» ABOUT THIS EXERCISE
Your task is to transcribe each record exactly and to omit every image.

» SOURCE MATERIAL
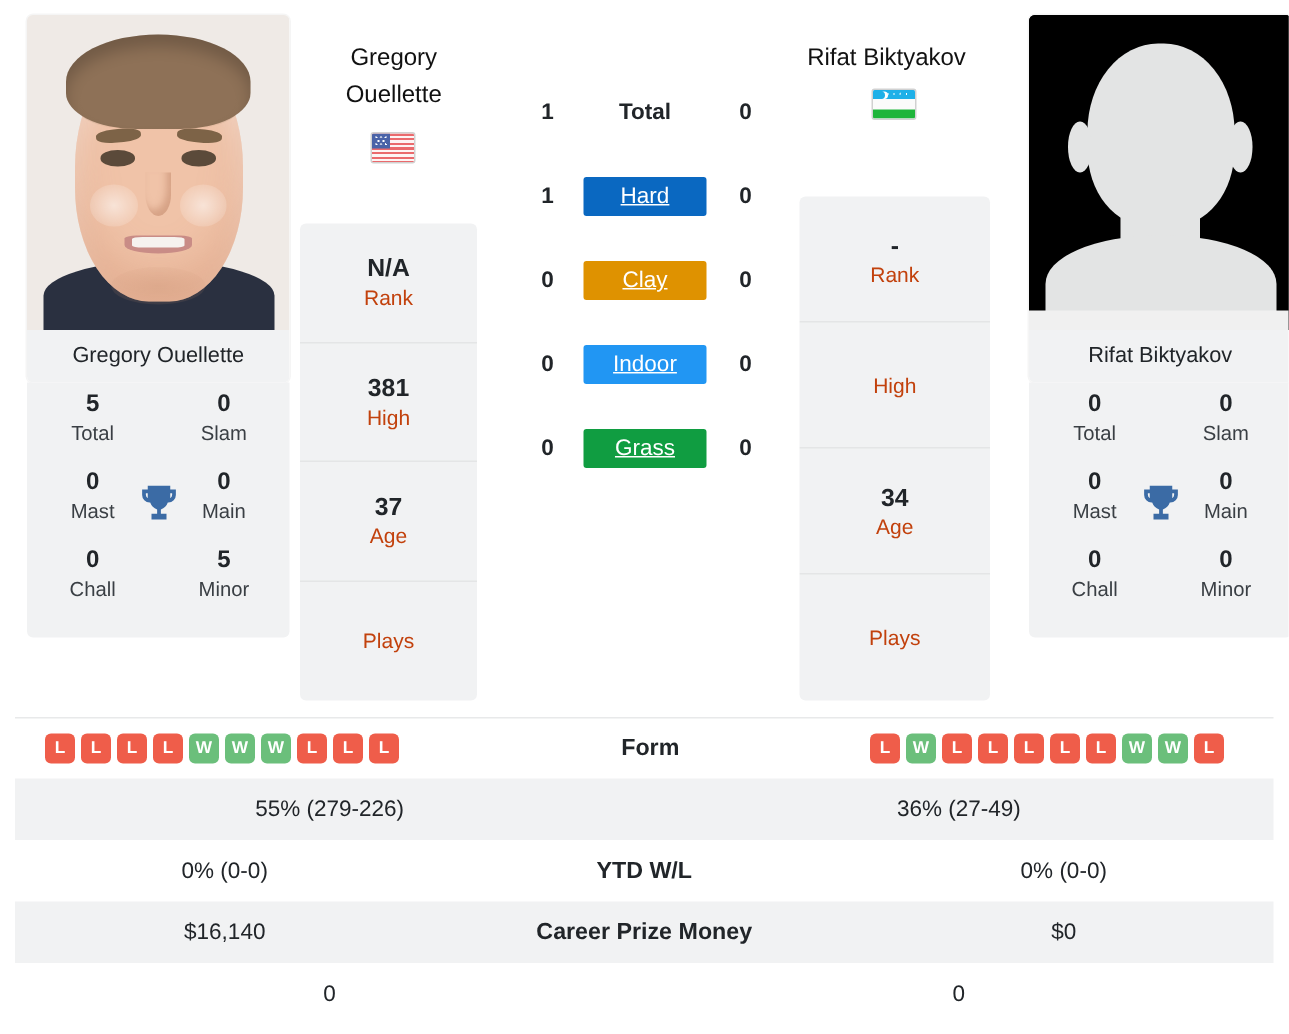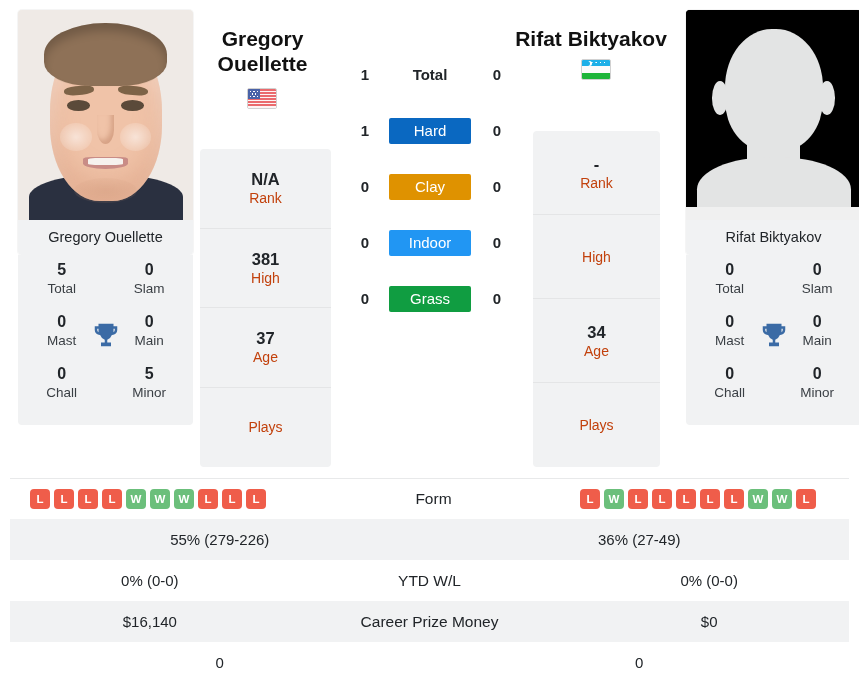"Gregory" .ptitle { font-size: 21px -> 16px; font-weight: bold -> normal }
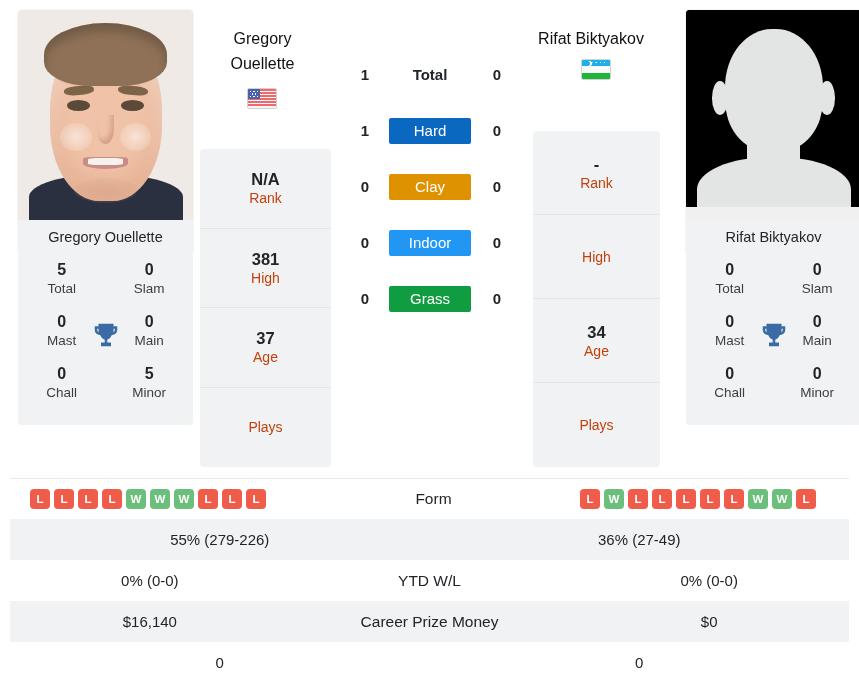"Hard" .sr-mid.badge { text-decoration: none -> underline }
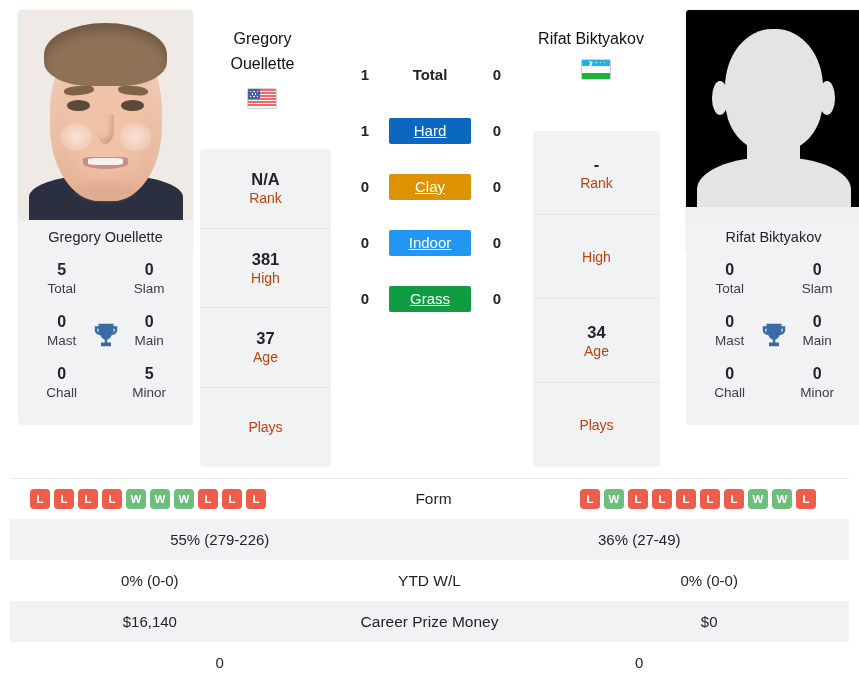"N/A" .infocard.left { width: 131px -> 118px }
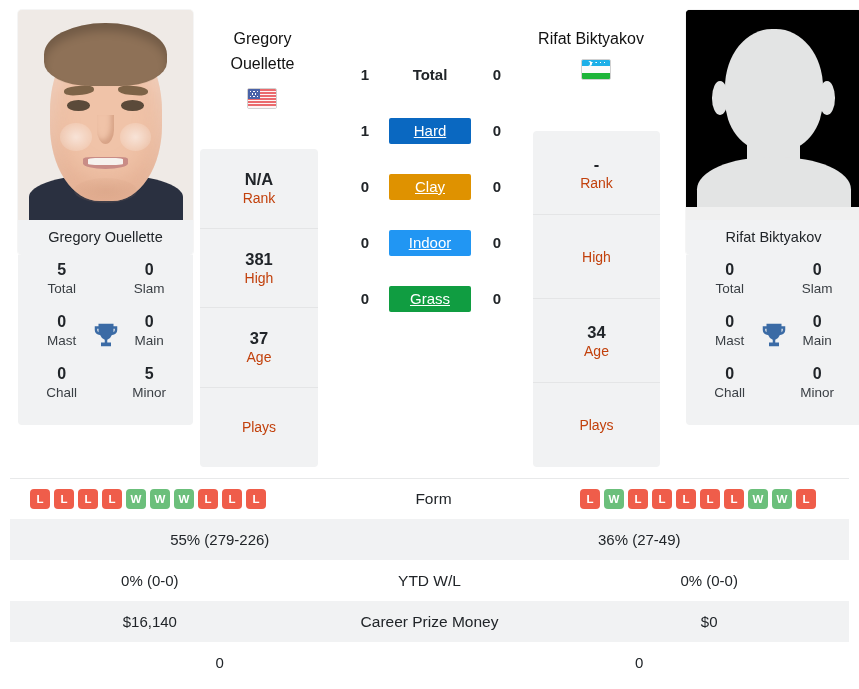"Form" .tcol.mid { font-weight: normal -> bold }
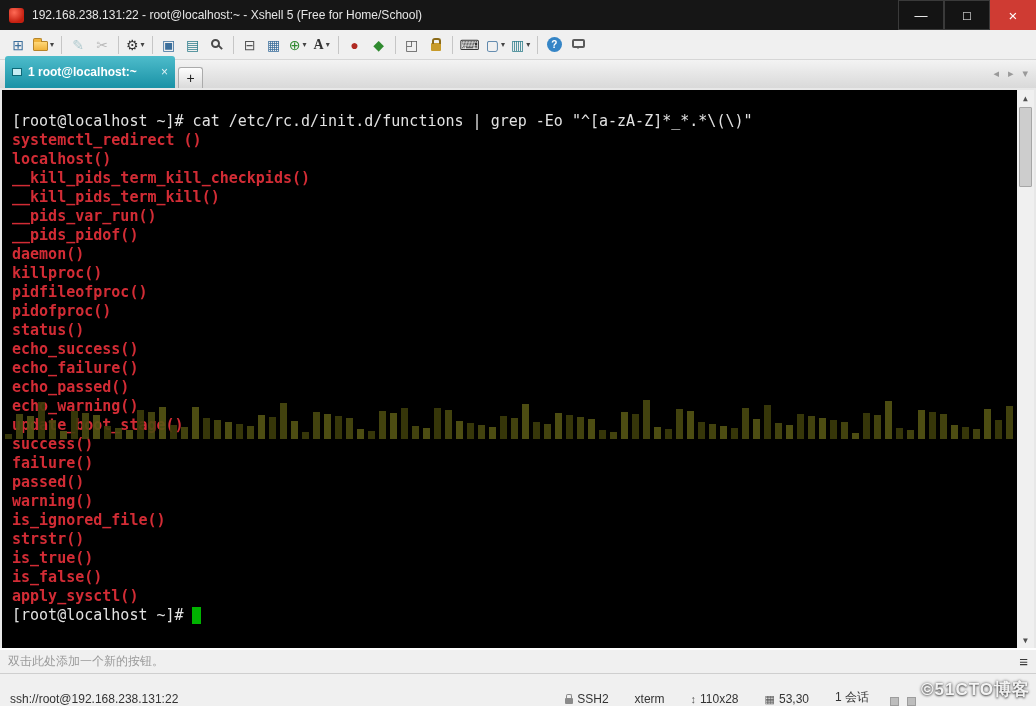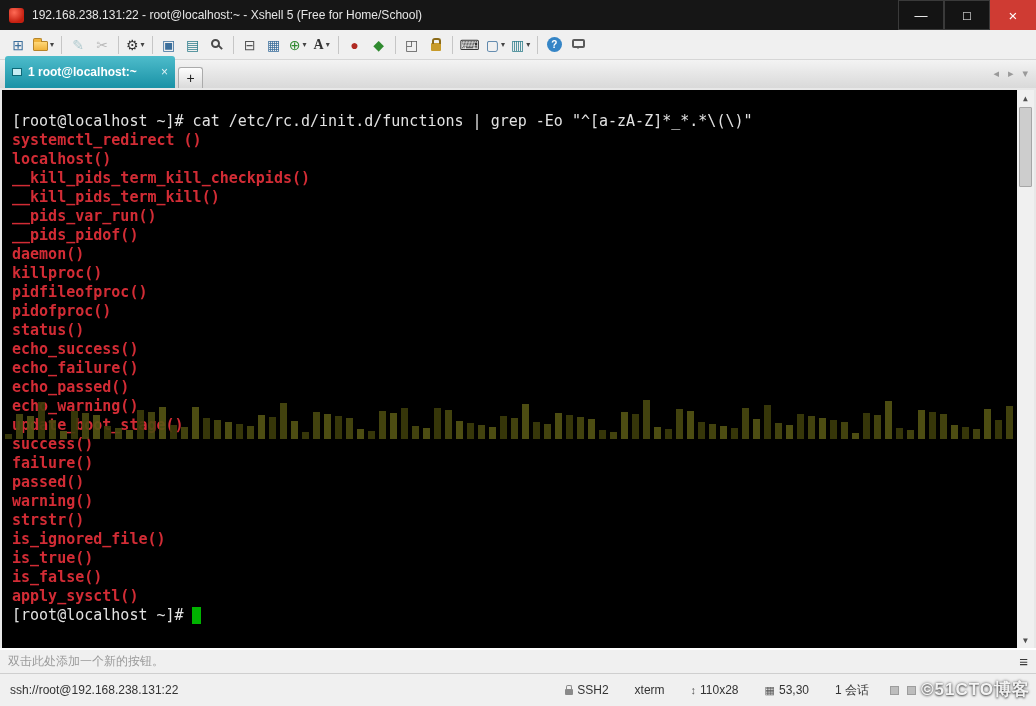"strstr()" div.term-line { order: before "is_ignored_file()" -> after "is_ignored_file()" }
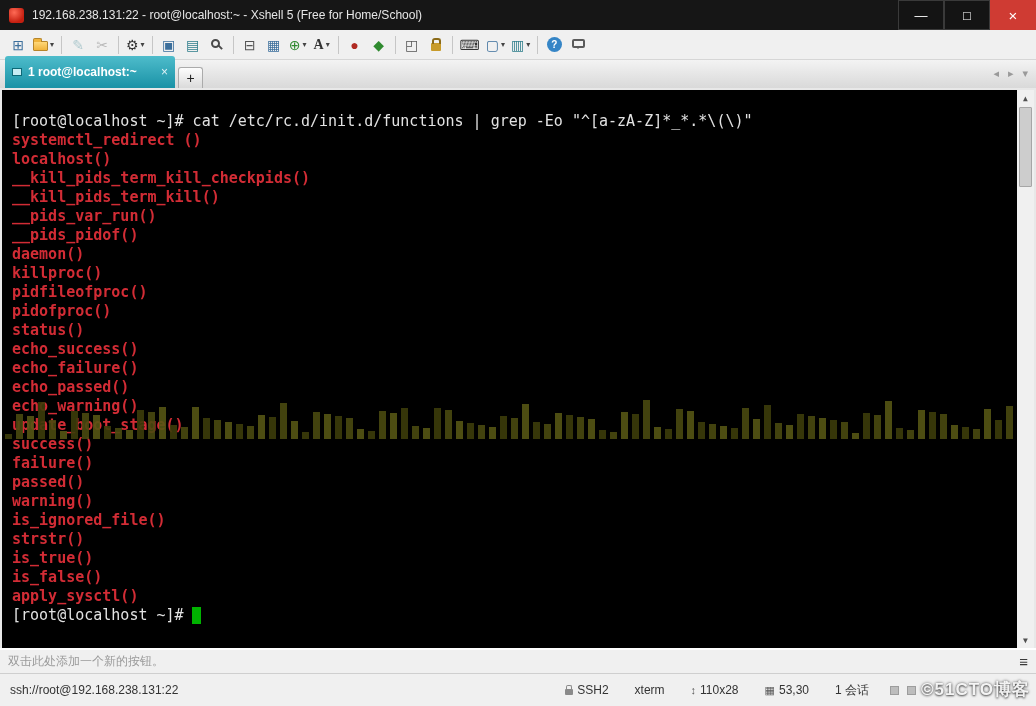"ssh://root@192.168.238.131:22" .statusbar { align-items: center -> flex-end }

» TASK ANSWER
"Gregory" .ptitle { font-size: 21px -> 16px; font-weight: bold -> normal }
"Hard" .sr-mid.badge { text-decoration: none -> underline }
"N/A" .infocard.left { width: 131px -> 118px }
"Form" .tcol.mid { font-weight: normal -> bold }
"strstr()" div.term-line { order: before "is_ignored_file()" -> after "is_ignored_file()" }
"ssh://root@192.168.238.131:22" .statusbar { align-items: center -> flex-end }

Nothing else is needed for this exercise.